I have been experiencing digestive TMI for some days now - certainly since Tuesday, and probably since the weekend. I have no idea why because I don't have any symptoms of a bug. At first I thought I might be reacting to the iced buns in Waitrose that I tried because they did not list egg or milk as allergens (thought maybe the sign was inaccurate), but I haven't had one since Tuesday and my gut is still upset. So I've been eating lots of friendly bacteria capsules and live soy yogurt, but they don't seem to be helping.
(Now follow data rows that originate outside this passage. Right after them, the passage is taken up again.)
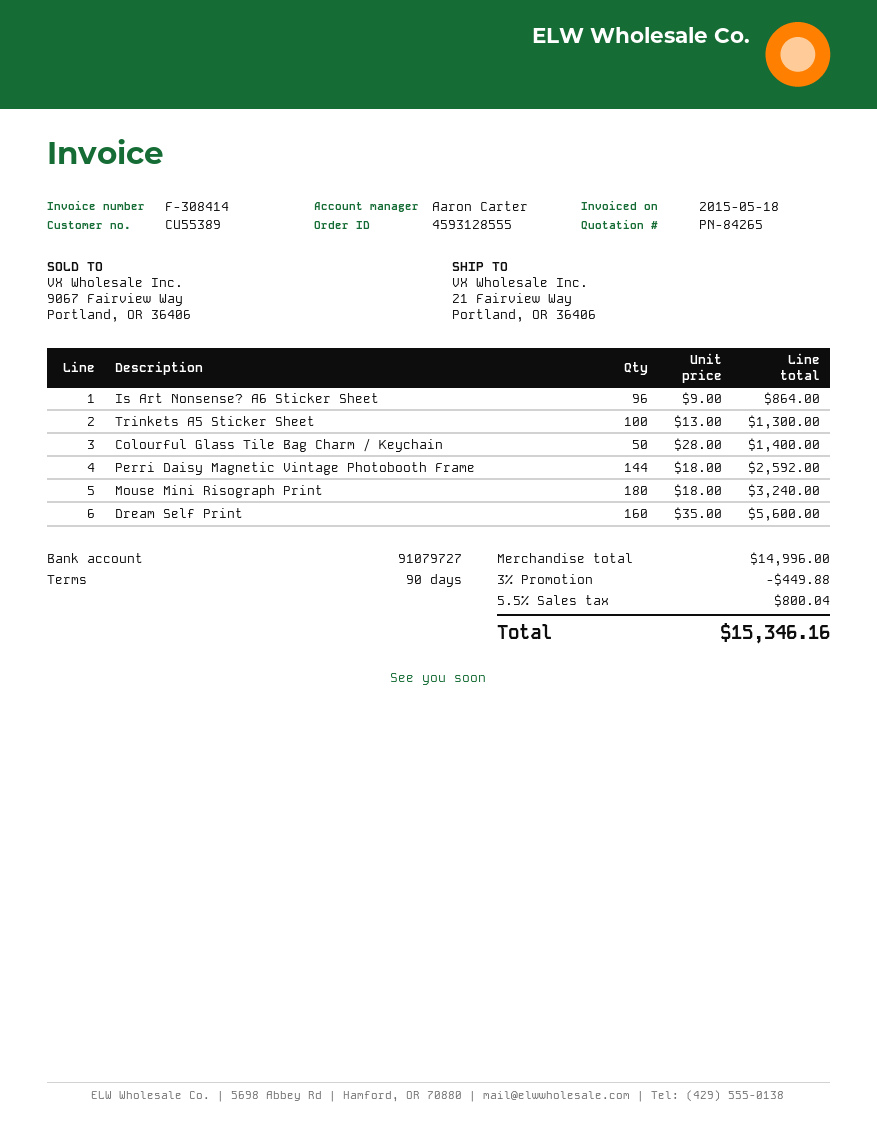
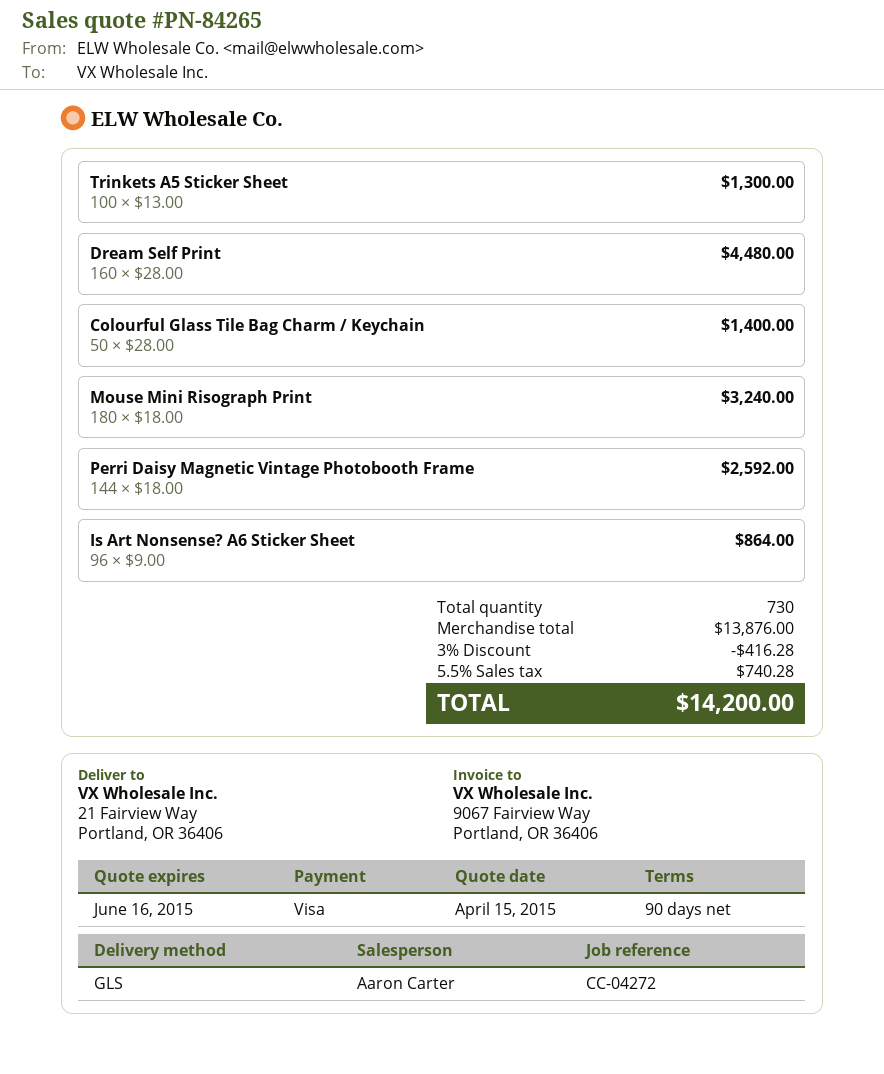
Dream Self Print: 160 x 35.00 = 5600.00 -> 160 x 28.00 = 4480.00
subtotal: 14996.00 -> 13876.00
discount: 3% = 449.88 -> 3% = 416.28
tax: 5.5% = 800.04 -> 5.5% = 740.28
total: 15346.16 -> 14200.00

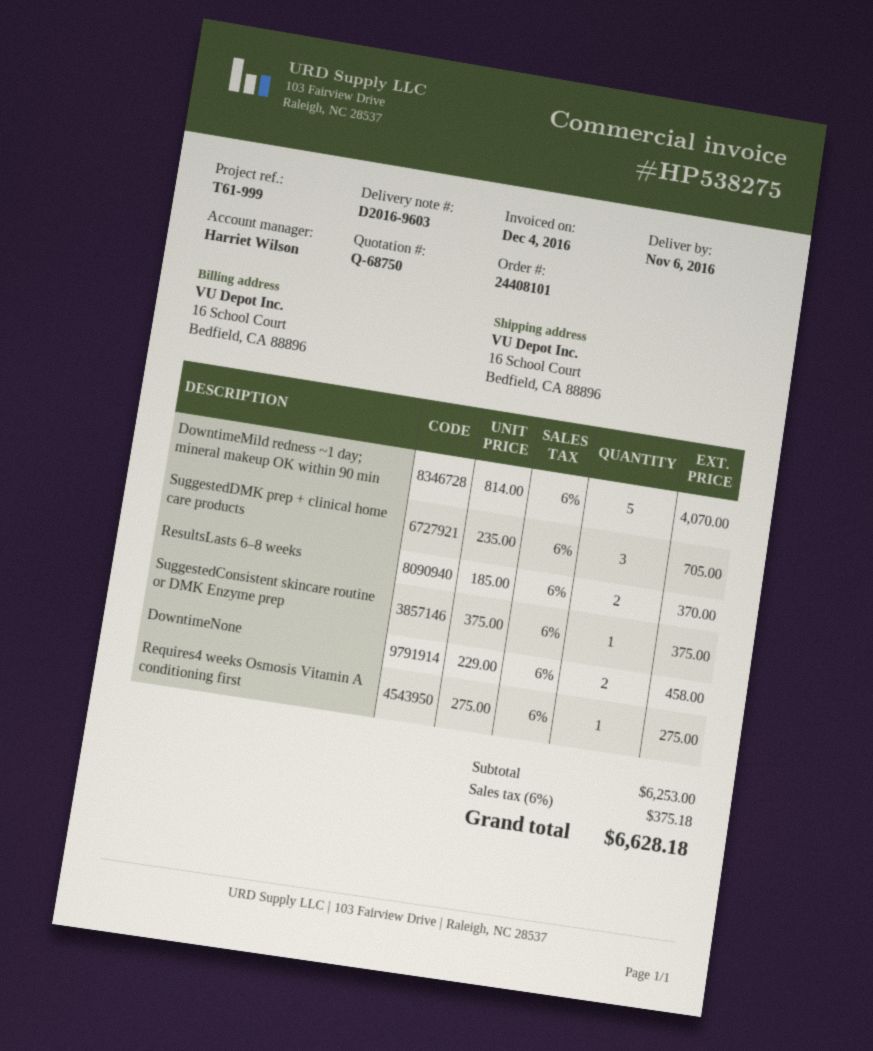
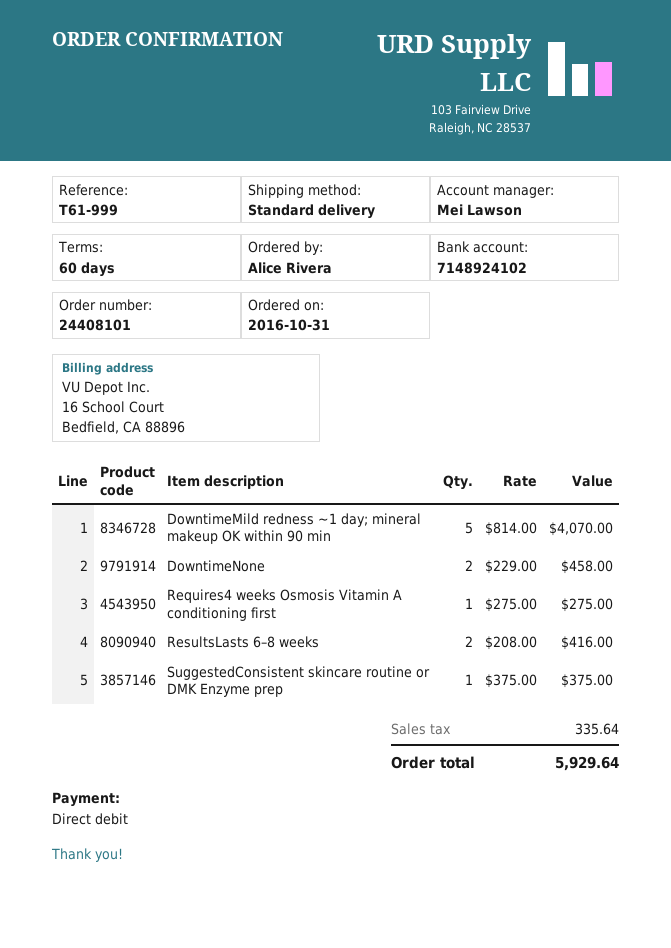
sales rep: Harriet Wilson -> Mei Lawson
SuggestedDMK prep + clinical home care products: 3 x 235.00 = 705.00 -> none
ResultsLasts 6–8 weeks: 2 x 185.00 = 370.00 -> 2 x 208.00 = 416.00
tax: 375.18 -> 335.64
total: 6628.18 -> 5929.64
Obviously, if this goes on much longer, I'll go to the doctor - common sense plus having a friend with bowel cancer will make you get things checked out, even though I doubt this is anything sinister. The dire rear (thanks, ailbhe!) itself is really just an inconvenience, although after several days of it my poor rear is feeling quite dire. No. The real problem is this: I'm on the extended-release form of venlafaxine/Efexor. It's supposed to pass through your body over 24 hours or so. If for some reason that doesn't happen (e.g. because your digestive system is messed up), you don't get the right dose of the drug. As a result of this, every night now I get an appalling headache, like a migraine, suddenly come on with acute aphasia. Efexor is well known for causing aphasia when you're tired, especially at the higher doses; but this withdrawal effect is like most of the words in my head drop out and I'm left unable to explain what is wrong, or indeed to talk about anything. For example, the other day I was making dinner when it happened, and I wanted to ask Richard to get all of the tomato juices out of the cupboard and give me the one with the shortest best-before date. I knew that in my head, but when I tried to say it I couldn't remember the word "tomato" at all, while it took forever to remember "juice". So what came out was "Get the... red...... juice... from the......place." The thing about best-before dates was way too complicated.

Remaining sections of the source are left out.